11. Il résulte de ce qui tout ce qui précède que la décision contestée ne porte pas atteinte aux principes de libre accès à la commande publique et d’égalité de traitement des candidats. Dès lors, les conclusions à fin d’annulation de la décision du 20 février 2025 et de suspension de la procédure d’attribution du marché doivent être rejetées. Par voie de conséquence, les conclusions à fin d’injonction de la requête doivent également être rejetées.
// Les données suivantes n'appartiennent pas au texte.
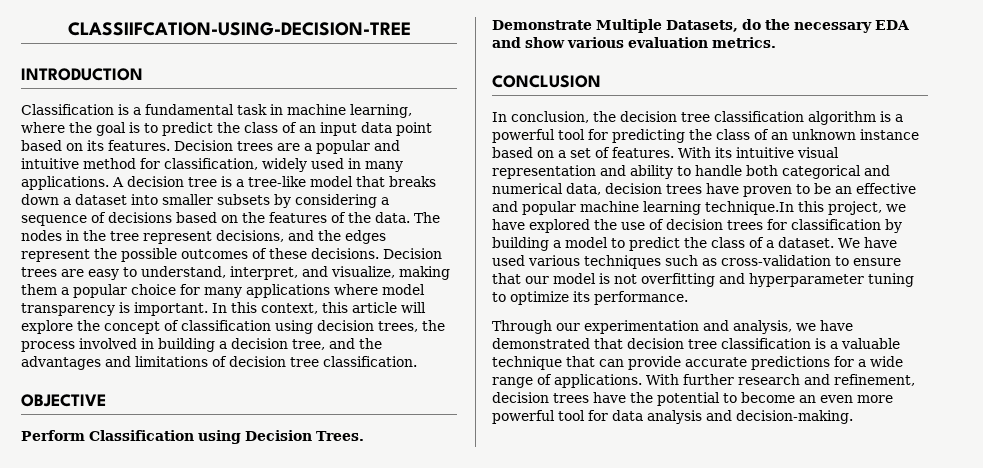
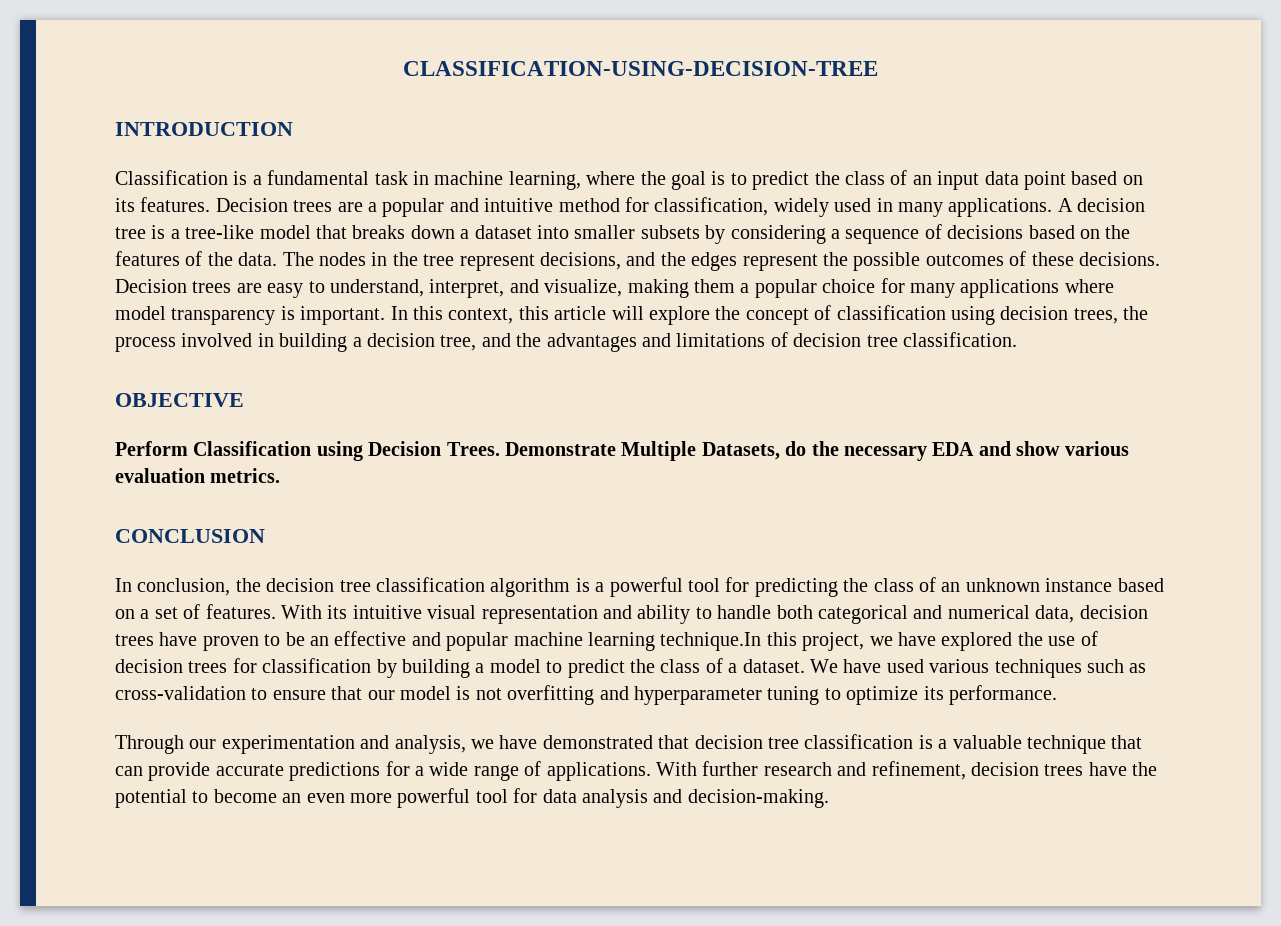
- CLASSIIFCATION-USING-DECISION-TREE
+ CLASSIFICATION-USING-DECISION-TREE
Sur les conclusions présentées sur le fondement de l’article L. 761-1 du code de justice administrative :
12. Les dispositions de l’article L. 761-1 du code de justice administrative font obstacle à ce que soit mise à la charge de l’OPH Aquitanis, qui n’est pas dans la présente instance la partie perdante, la somme demandée par la société requérante au titre des frais exposés par elle et non compris dans les dépens. Il y a lieu, dans les circonstances de l’espèce, de mettre à la charge de la société Fayat Entreprise TP une somme de 1 500 euros à verser à l’OPH Aquitanis sur le fondement des mêmes dispositions.
ORDONNE :
Article 1er : La requête n° 2501440 présentée par la société Fayat Entreprise TP est rejetée.
Article 2 : La société Fayat Entreprise TP versera à l’OPH Aquitanis une somme de 1 500 euros au titre de l’article L. 761-1 du code de justice administrative.
Article 3 : La présente ordonnance sera notifiée à la société Fayat Entreprise TP et à l’OPH Aquitanis.
Fait à Bordeaux, le 18 mars 2025.
La juge des référés,
N. Gay La greffière,
E. Souris
La République mande et ordonne au préfet de la Gironde en ce qui le concerne, et à tous commissaires de justice à ce requis, en ce qui concerne les voies de droit commun contre les parties privées, de pourvoir à l’exécution de la présente ordonnance.